母さんも羨ましがりはしても、止めることはない。
「大貴」
「なに? なんとかして欲しいんだけど」
「しちゃえば?」
「は?」
この親にしてこの子あり。どっちもモラルが崩壊してるし。インモラルなのは明穂だけで沢山なんです!

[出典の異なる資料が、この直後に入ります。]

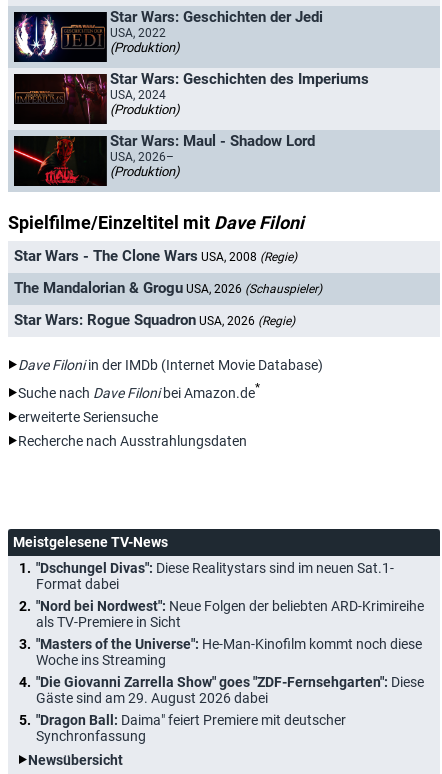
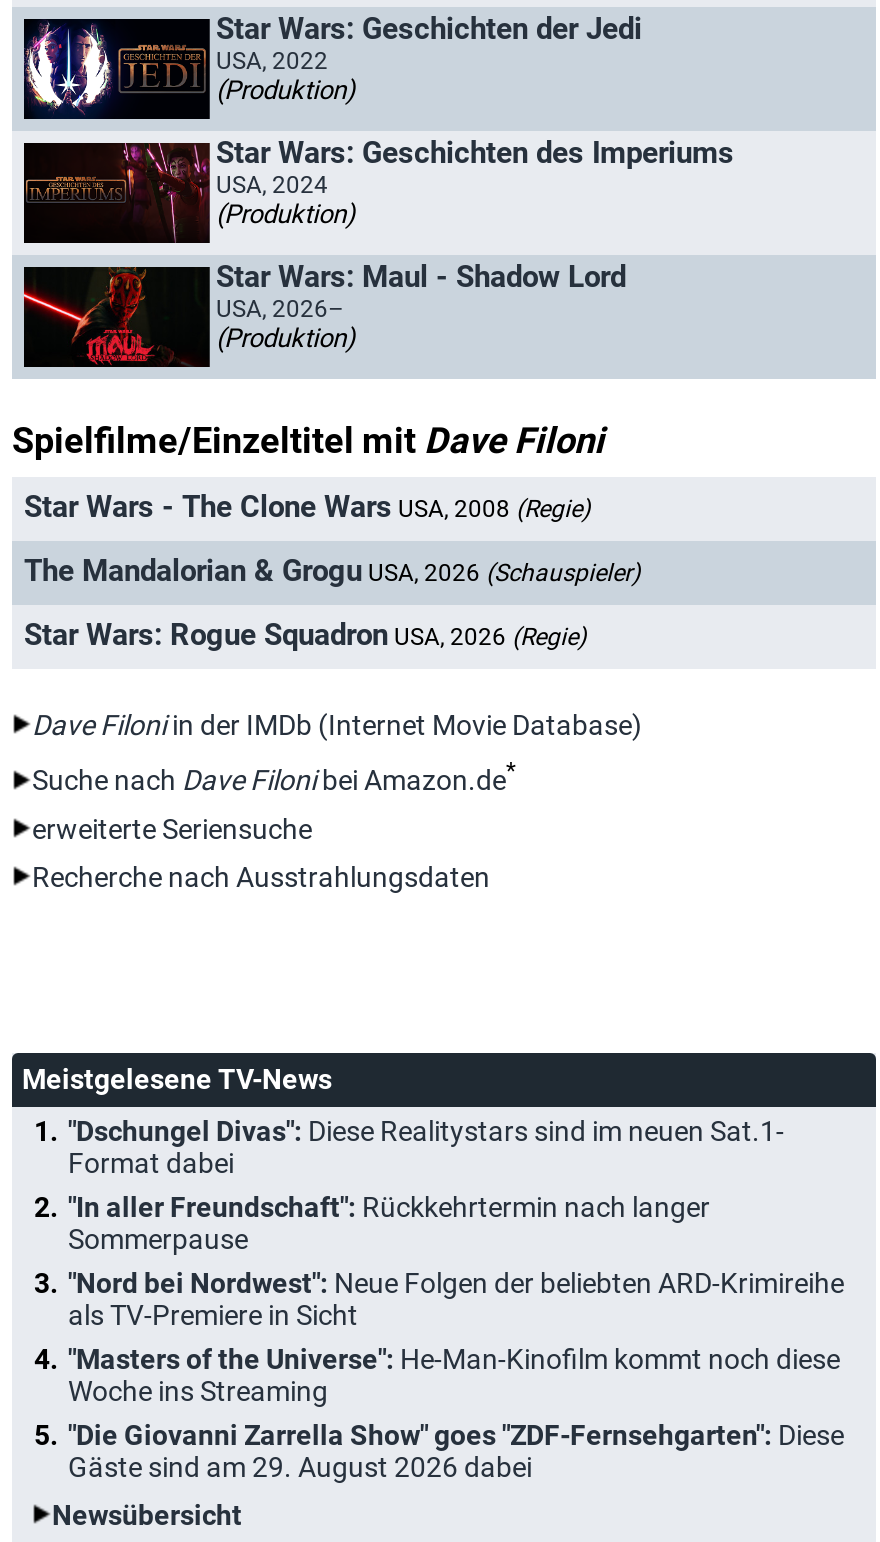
+ "In aller Freundschaft": Rückkehrtermin nach langer
+ Sommerpause

moved down: "Nord bei Nordwest": Neue Folgen der beliebten ARD-Krimireihe | als TV-Premiere in Sicht | "Masters of the Universe": He-Man-Kinofilm kommt noch diese | Woche ins Streaming | "Die Giovanni Zarrella Show" goes "ZDF-Fernsehgarten": Diese | Gäste sind am 29. August 2026 dabei

- "Dragon Ball: Daima" feiert Premiere mit deutscher
- Synchronfassung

陽和を引き摺りながら部屋に戻ると「お兄ちゃん、なんでしてくれないの?」だって。
ベッドにドカッと座って俺を見てる。俺は立ってるけど。あ、そっちじゃないよ。
「妹だし、やっぱその関係性は無いって」
「一回だけでいい」
「えーっと」
「一回だけ、それで諦める」
懇願されてもなあ。でも、仮に一回相手してそれで収まるの?
「それで本当に諦めきれるの? 逆に燃え上がるとかあるんじゃないの?」
「それは……」
「陽和が俺を好きだってのは、俺も嬉しい。でも体の関係は違う」
俯いちゃって泣きそうだし、なんかブツブツ言ってるし。
「お兄ちゃんは意気地なし」
「えっと、それは違う気が」
「お兄ちゃんはヘタレ」
「だからそれも違うと思うし」
ずっと念仏の如く唱えてるし、なんとかして欲しい。明穂が居たら少しは変わるのかな。
「お兄ちゃん」
「なに?」
「来年はお兄ちゃんとするから」
「えーっと、たぶんないと思う」
絶対するんだとか、初詣でも祈願するんだって。神様もさすがに呆れそうだけど。
「高校合格祝いならいいでしょ?」
「それは別のもので」
「お兄ちゃん以外要らない」
明穂も似たようなこと言ってた。誕生日プレゼントだった。大貴盛りとか。
来年俺は陽和に食われる運命なのか。これ、どうしたらいいんだろう。